- Opening Delimiter -

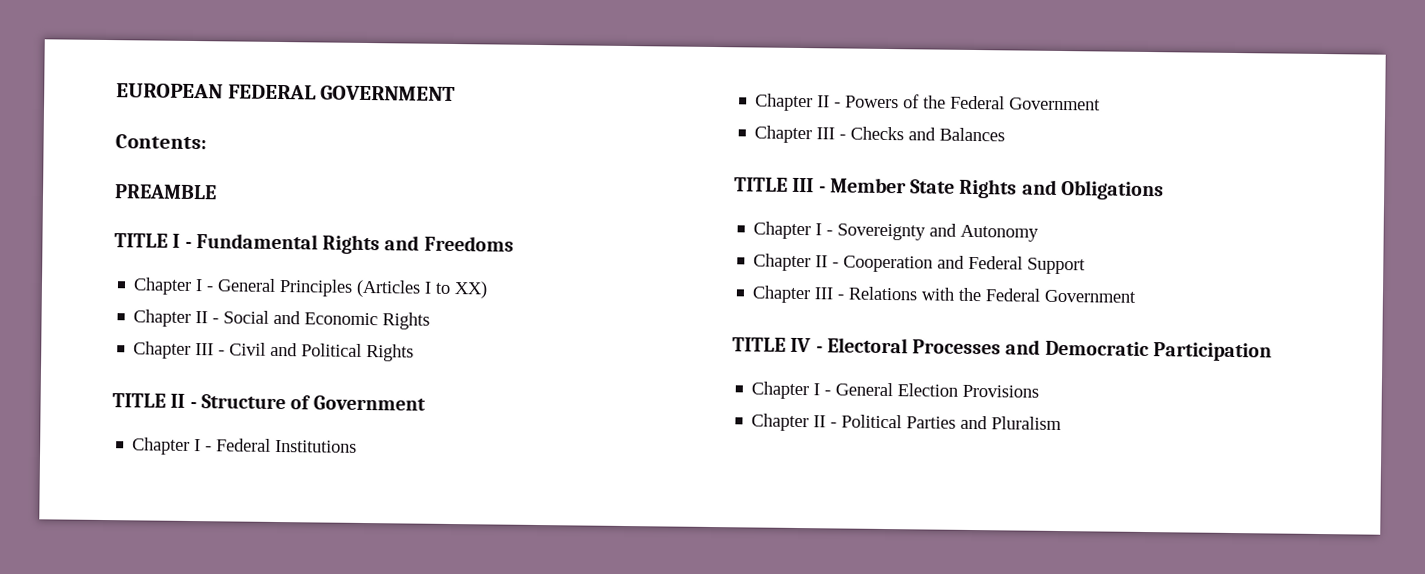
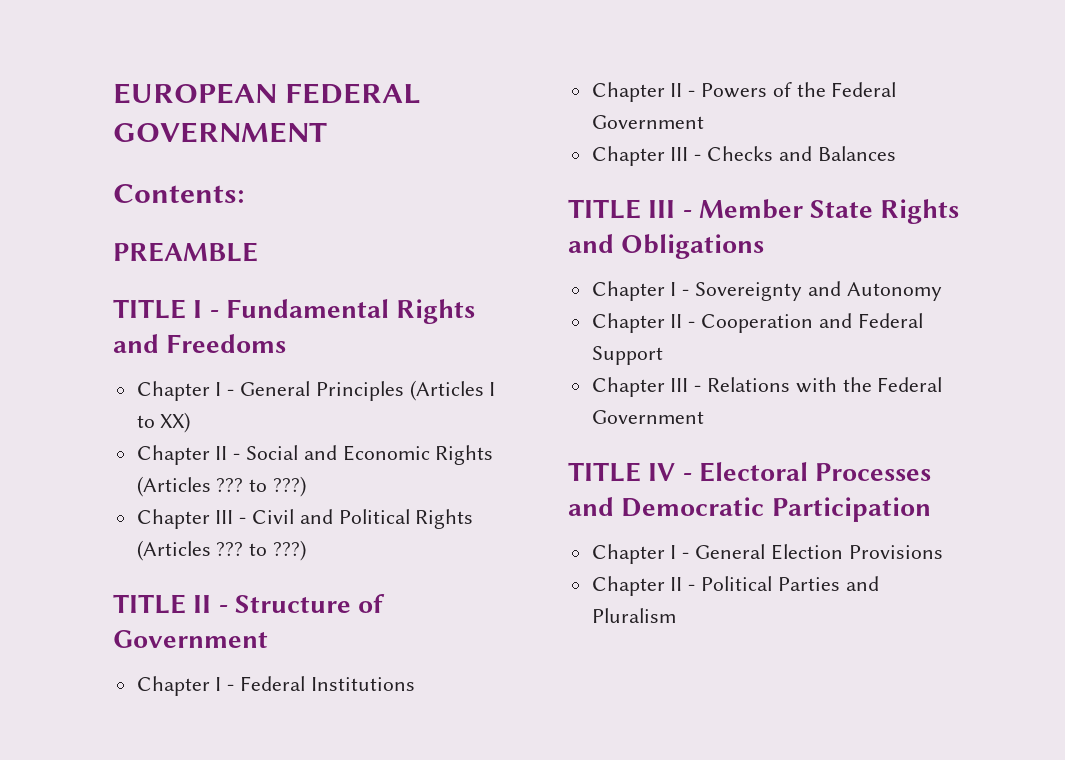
- Chapter II - Social and Economic Rights
+ Chapter II - Social and Economic Rights (Articles ??? to ???)
- Chapter III - Civil and Political Rights
+ Chapter III - Civil and Political Rights (Articles ??? to ???)

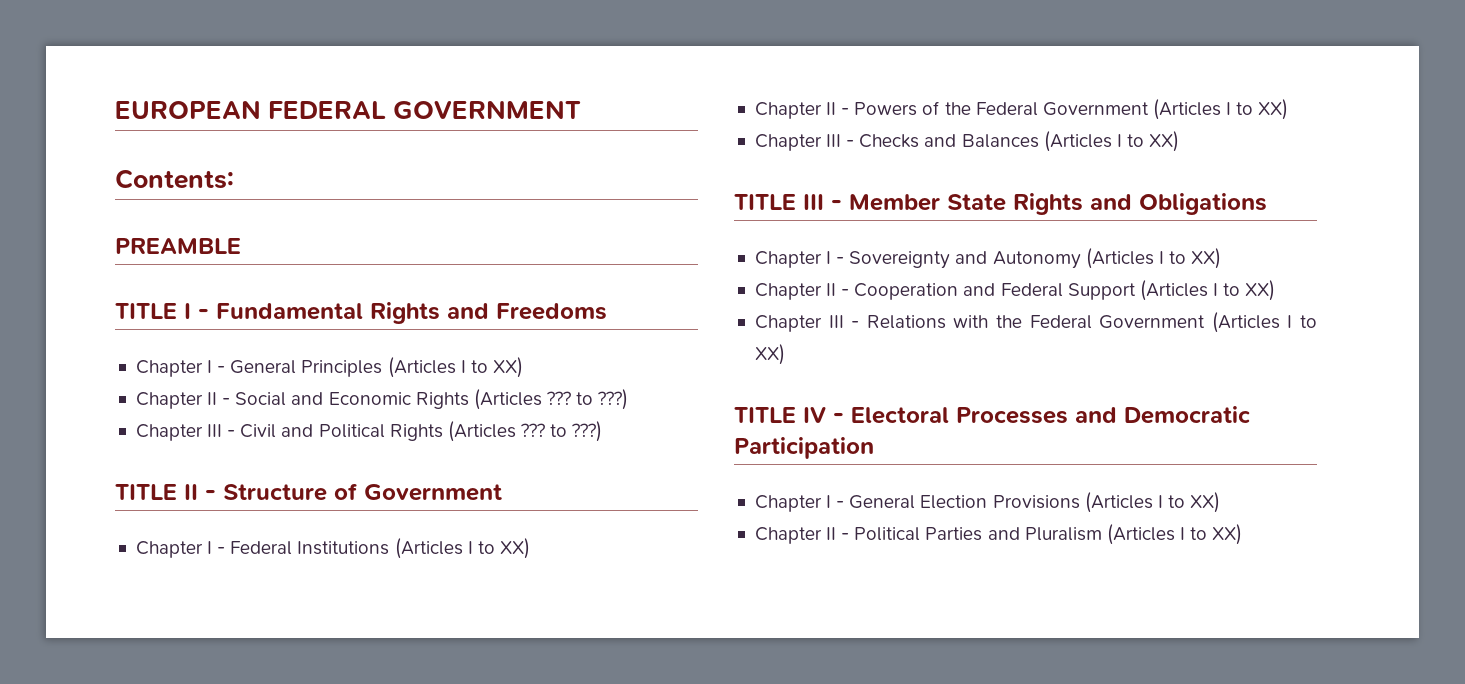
- Chapter I - Federal Institutions
+ Chapter I - Federal Institutions (Articles I to XX)
- Chapter II - Powers of the Federal Government
+ Chapter II - Powers of the Federal Government (Articles I to XX)
- Chapter III - Checks and Balances
+ Chapter III - Checks and Balances (Articles I to XX)
- Chapter I - Sovereignty and Autonomy
+ Chapter I - Sovereignty and Autonomy (Articles I to XX)
- Chapter II - Cooperation and Federal Support
+ Chapter II - Cooperation and Federal Support (Articles I to XX)
- Chapter III - Relations with the Federal Government
+ Chapter III - Relations with the Federal Government (Articles I to XX)
- Chapter I - General Election Provisions
+ Chapter I - General Election Provisions (Articles I to XX)
- Chapter II - Political Parties and Pluralism
+ Chapter II - Political Parties and Pluralism (Articles I to XX)

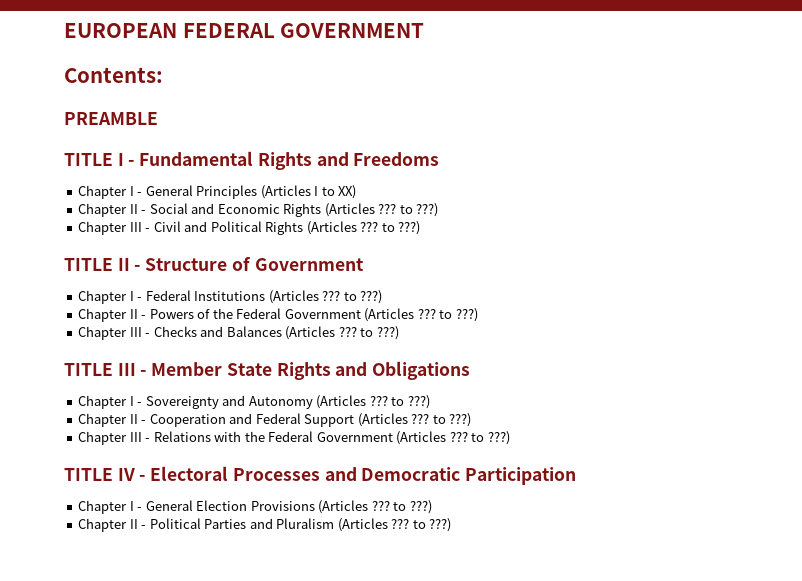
- Chapter I - Federal Institutions (Articles I to XX)
+ Chapter I - Federal Institutions (Articles ??? to ???)
- Chapter II - Powers of the Federal Government (Articles I to XX)
+ Chapter II - Powers of the Federal Government (Articles ??? to ???)
- Chapter III - Checks and Balances (Articles I to XX)
+ Chapter III - Checks and Balances (Articles ??? to ???)
- Chapter I - Sovereignty and Autonomy (Articles I to XX)
+ Chapter I - Sovereignty and Autonomy (Articles ??? to ???)
- Chapter II - Cooperation and Federal Support (Articles I to XX)
+ Chapter II - Cooperation and Federal Support (Articles ??? to ???)
- Chapter III - Relations with the Federal Government (Articles I to XX)
+ Chapter III - Relations with the Federal Government (Articles ??? to ???)
- Chapter I - General Election Provisions (Articles I to XX)
+ Chapter I - General Election Provisions (Articles ??? to ???)
- Chapter II - Political Parties and Pluralism (Articles I to XX)
+ Chapter II - Political Parties and Pluralism (Articles ??? to ???)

- Closing Delimiter -

» **WHAT YOU NEED TO DO**
Using the records above, output their complete text exactly, minus any images.

» **RESULT OF THIS EXERCISE**
- Chapter II - Social and Economic Rights
+ Chapter II - Social and Economic Rights (Articles ??? to ???)
- Chapter III - Civil and Political Rights
+ Chapter III - Civil and Political Rights (Articles ??? to ???)

- Chapter I - Federal Institutions
+ Chapter I - Federal Institutions (Articles I to XX)
- Chapter II - Powers of the Federal Government
+ Chapter II - Powers of the Federal Government (Articles I to XX)
- Chapter III - Checks and Balances
+ Chapter III - Checks and Balances (Articles I to XX)
- Chapter I - Sovereignty and Autonomy
+ Chapter I - Sovereignty and Autonomy (Articles I to XX)
- Chapter II - Cooperation and Federal Support
+ Chapter II - Cooperation and Federal Support (Articles I to XX)
- Chapter III - Relations with the Federal Government
+ Chapter III - Relations with the Federal Government (Articles I to XX)
- Chapter I - General Election Provisions
+ Chapter I - General Election Provisions (Articles I to XX)
- Chapter II - Political Parties and Pluralism
+ Chapter II - Political Parties and Pluralism (Articles I to XX)

- Chapter I - Federal Institutions (Articles I to XX)
+ Chapter I - Federal Institutions (Articles ??? to ???)
- Chapter II - Powers of the Federal Government (Articles I to XX)
+ Chapter II - Powers of the Federal Government (Articles ??? to ???)
- Chapter III - Checks and Balances (Articles I to XX)
+ Chapter III - Checks and Balances (Articles ??? to ???)
- Chapter I - Sovereignty and Autonomy (Articles I to XX)
+ Chapter I - Sovereignty and Autonomy (Articles ??? to ???)
- Chapter II - Cooperation and Federal Support (Articles I to XX)
+ Chapter II - Cooperation and Federal Support (Articles ??? to ???)
- Chapter III - Relations with the Federal Government (Articles I to XX)
+ Chapter III - Relations with the Federal Government (Articles ??? to ???)
- Chapter I - General Election Provisions (Articles I to XX)
+ Chapter I - General Election Provisions (Articles ??? to ???)
- Chapter II - Political Parties and Pluralism (Articles I to XX)
+ Chapter II - Political Parties and Pluralism (Articles ??? to ???)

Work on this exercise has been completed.